What you need to do
Using the records that follow, copy every line containing the word "height".

[Web page edit records]
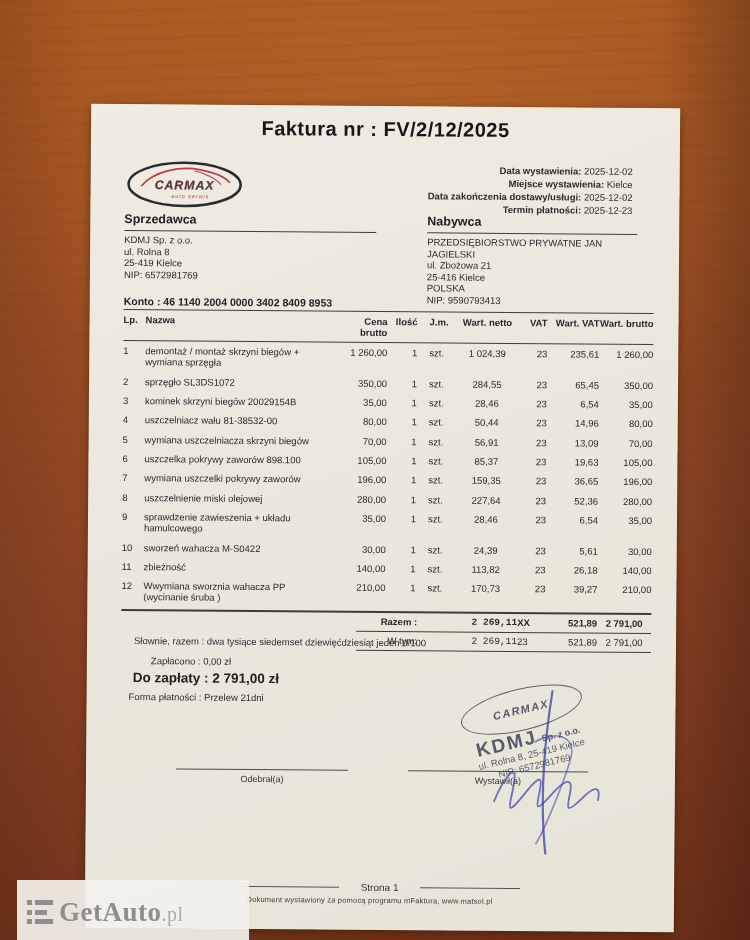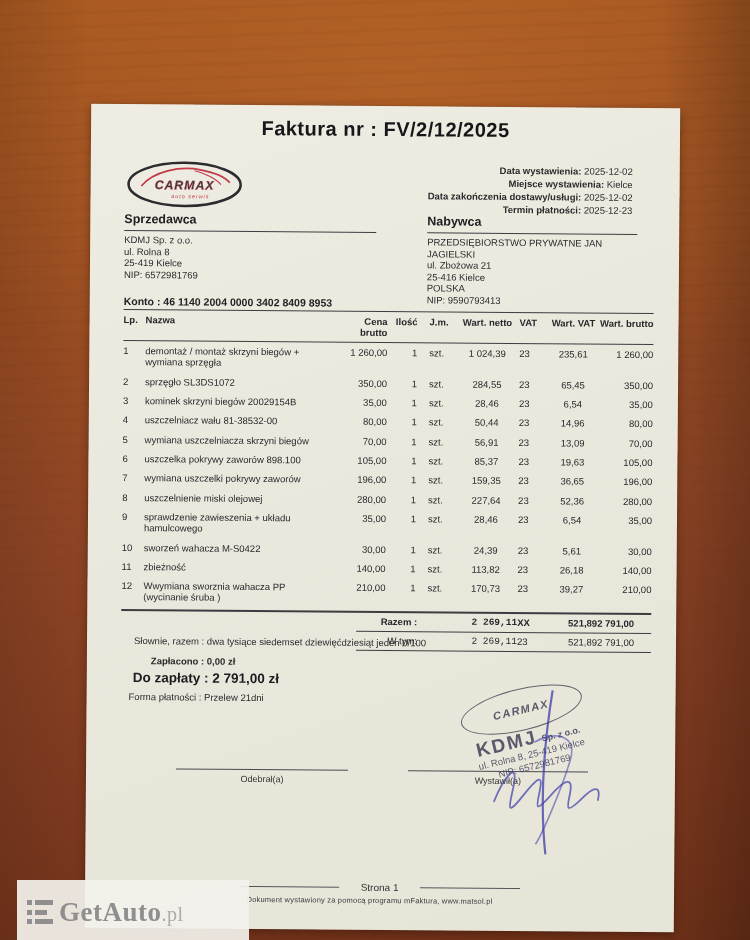--- a/index.html
+++ b/index.html
@@ -49,35 +49,35 @@
   .tbl{left:34px;top:205px;width:530px;font-size:9.5px;color:#28282c;}
   .thead{display:flex;font-weight:bold;border-top:1.2px solid #3c3c40;border-bottom:1.2px solid #3c3c40;padding:4px 0;}
   .trow{display:flex;padding:4.2px 0;align-items:flex-start;}
   .cell{flex:none;line-height:11px;}
   .c-lp{width:22px;}
   .c-name{width:192px;padding-right:6px;box-sizing:border-box;}
   .c-cena{width:50px;text-align:right;}
   .c-ilosc{width:30px;text-align:right;}
   .c-jm{width:38px;padding-left:12px;box-sizing:border-box;}
   .c-netto{width:64px;text-align:center;}
-  .c-vat{width:28px;text-align:left;}
-  .c-wvat{width:52px;text-align:center;}
+  .c-vat{width:28px;text-align:right;}
+  .c-wvat{width:52px;text-align:right;}
   .c-brutto{width:54px;text-align:right;}
   .line-thick{height:0;border-top:2px solid #3c3c40;margin-top:2px;}
   .line-partial{height:0;border-top:1.2px solid #3c3c40;margin-left:235px;width:295px;}
   .totrow{display:flex;padding:3.5px 0;font-size:9.5px;}
   .totrow .t-label{width:310px;text-align:right;padding-right:14px;box-sizing:border-box;}
   .totrow .t-netto{width:86px;text-align:right;font-family:Liberation Mono, monospace;}
   .totrow .t-vat{width:28px;text-align:left;}
   .totrow .t-wvat{width:52px;text-align:right;}
-  .totrow .t-brutto{width:54px;text-align:left;}
+  .totrow .t-brutto{width:54px;text-align:center;}
   .totrow.bold{font-weight:bold;}
   
   .sum-words{left:47px;top:531px;font-size:9.5px;color:#2b2b2e;}
-  .sum-paid{left:64px;top:551px;font-size:9.5px;color:#2b2b2e;font-weight:bold;}
+  .sum-paid{left:64px;top:551px;font-size:9.5px;color:#2b2b2e;}
   .sum-due{left:46px;top:566px;font-size:13.5px;font-weight:bold;color:#1c1c20;}
   .sum-payment{left:42px;top:587px;font-size:9.5px;color:#2b2b2e;}
   
   .sigline{border-top:1.2px solid #4a4a4e;height:0;}
   .sig-received-line{left:90px;top:664px;width:172px;}
   .sig-received-label{left:90px;top:669px;width:172px;text-align:center;font-size:9px;color:#333;}
   .sig-issued-line{left:322px;top:664px;width:180px;}
   .sig-issued-label{left:322px;top:669px;width:180px;text-align:center;font-size:9px;color:#333;}
   
   .stamp{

Solution to the exercise
   .cell{flex:none;line-height:11px;}
   .line-thick{height:0;border-top:2px solid #3c3c40;margin-top:2px;}
   .line-partial{height:0;border-top:1.2px solid #3c3c40;margin-left:235px;width:295px;}
   .sigline{border-top:1.2px solid #4a4a4e;height:0;}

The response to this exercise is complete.